Another approach would be to allow 0.5 as a power. This would provide a much nicer tick values for cases in the 0 to 1 abyss. Something like...

function roundPower(power) {
  if (Math.floor(power) !== 0) return Math.floor(power);
  return power >= 0.5 ? 0.5 : 0;
}

With allowing 0.5 power you would get something like this...

// with power 0.5
ticks(0, 10,  3, 4) // [0, 4, 8]
// without power 0.5
ticks(0, 10,  3, 4) // [0, 5, 10]

This approach causes edge case issues with base 10

I'm inclined to just keep the value of power at 0. Another idea would be to round the power to some value, instead of flooring it, but that seems have a more broad impact and increased tick counts. Any thoughts?

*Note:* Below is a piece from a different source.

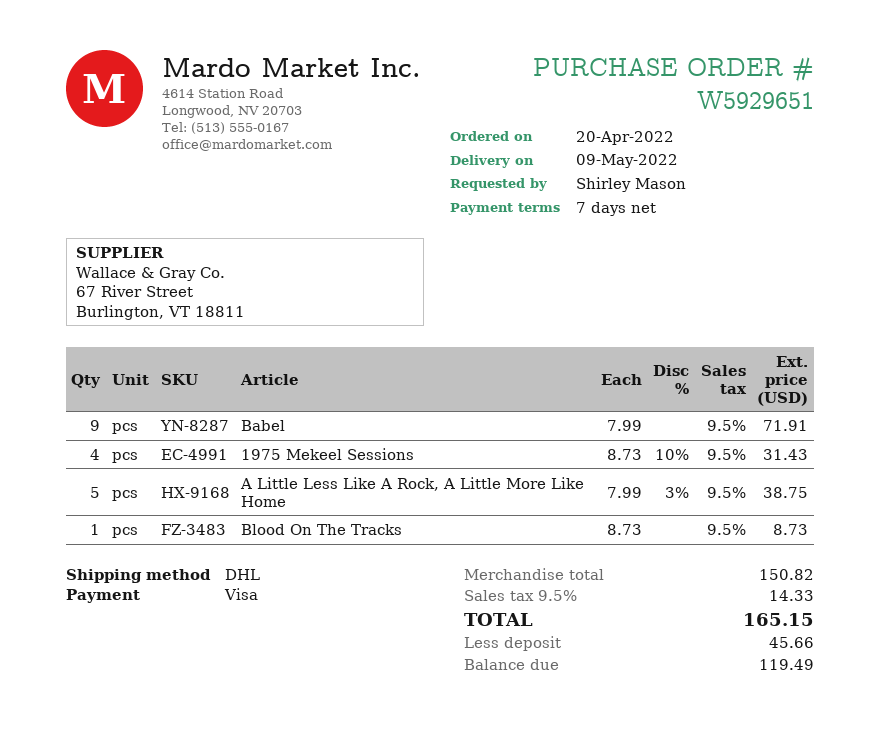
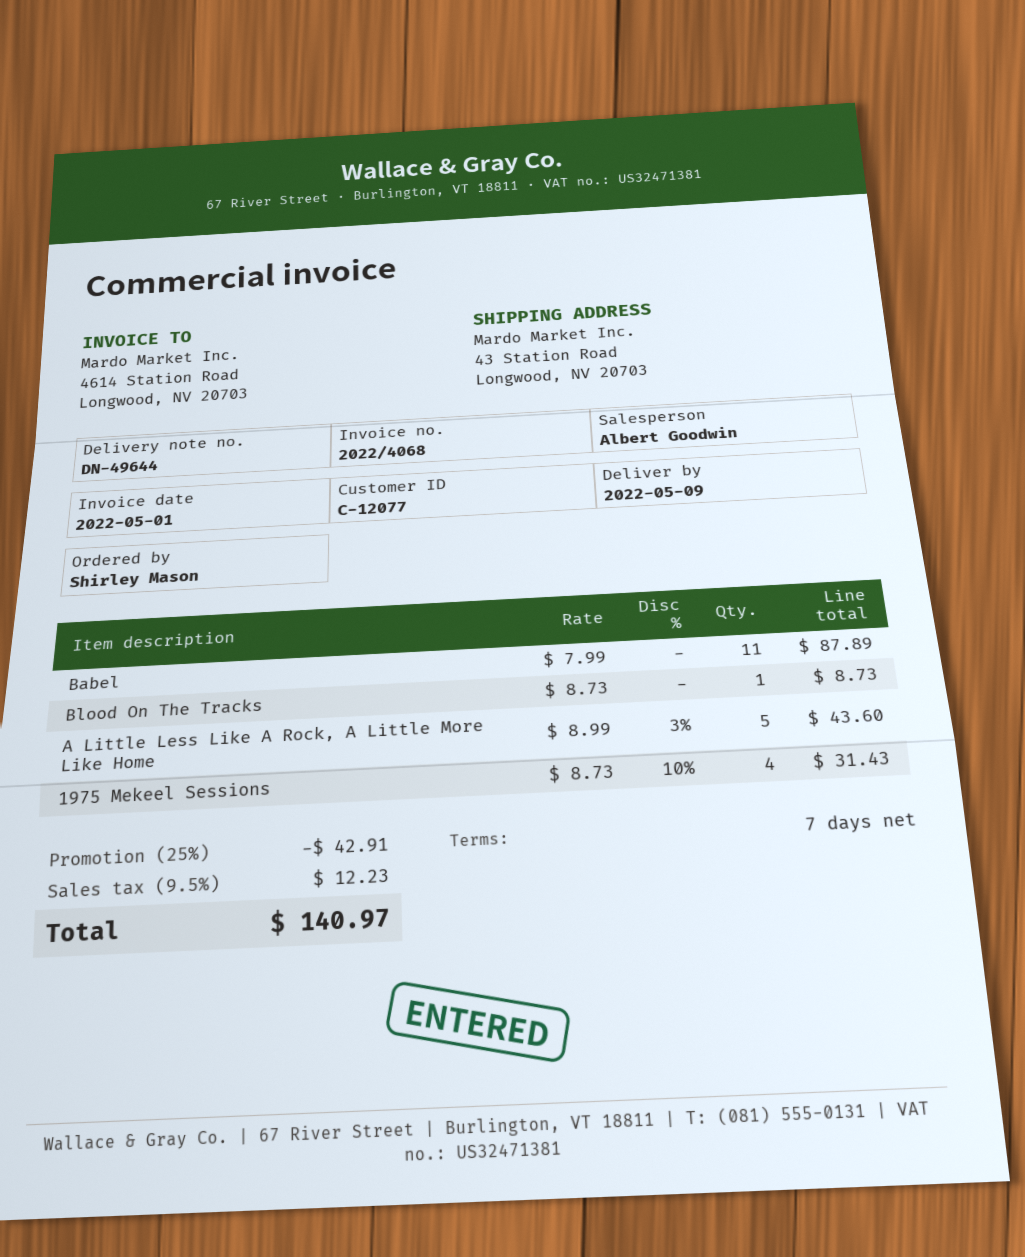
Babel: 9 x 7.99 = 71.91 -> 11 x 7.99 = 87.89
A Little Less Like A Rock, A Little More Like Home: 5 x 7.99 - 3% = 38.75 -> 5 x 8.99 - 3% = 43.60
discount: none -> 25% = 42.91
tax: 9.5% = 14.33 -> 9.5% = 12.23
total: 165.15 -> 140.97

nickofthyme avatar Oct 27 '21 17:10 nickofthyme

@Fil Is it possible for me to update the examples linked in the readme? Such as https://observablehq.com/@d3/d3-ticks

nickofthyme avatar Oct 28 '21 18:10 nickofthyme

@Fil any update on this?

nickofthyme avatar Nov 11 '21 22:11 nickofthyme

My concerns here:

  • Too many positional arguments (start, stop, count, base)
  • Other implicit dependencies on base 10 (e.g., 2 and 5 are factors of 10, and 10 appears elsewhere in code)
  • Tiny loss of precision and performance using Math.log(base) etc. instead of Math.LN10
  • In practice will probably only be used for base = 2 and base = e

Overall, I think I would prefer to keep the existing methods as-is and have base-specific variants of d3.ticks and d3.tickIncrement for base = 2 (binary) and base = e (“natural”).

mbostock avatar Nov 23 '21 15:11 mbostock

That's understandable, I can update the pr to have base-specific function variants.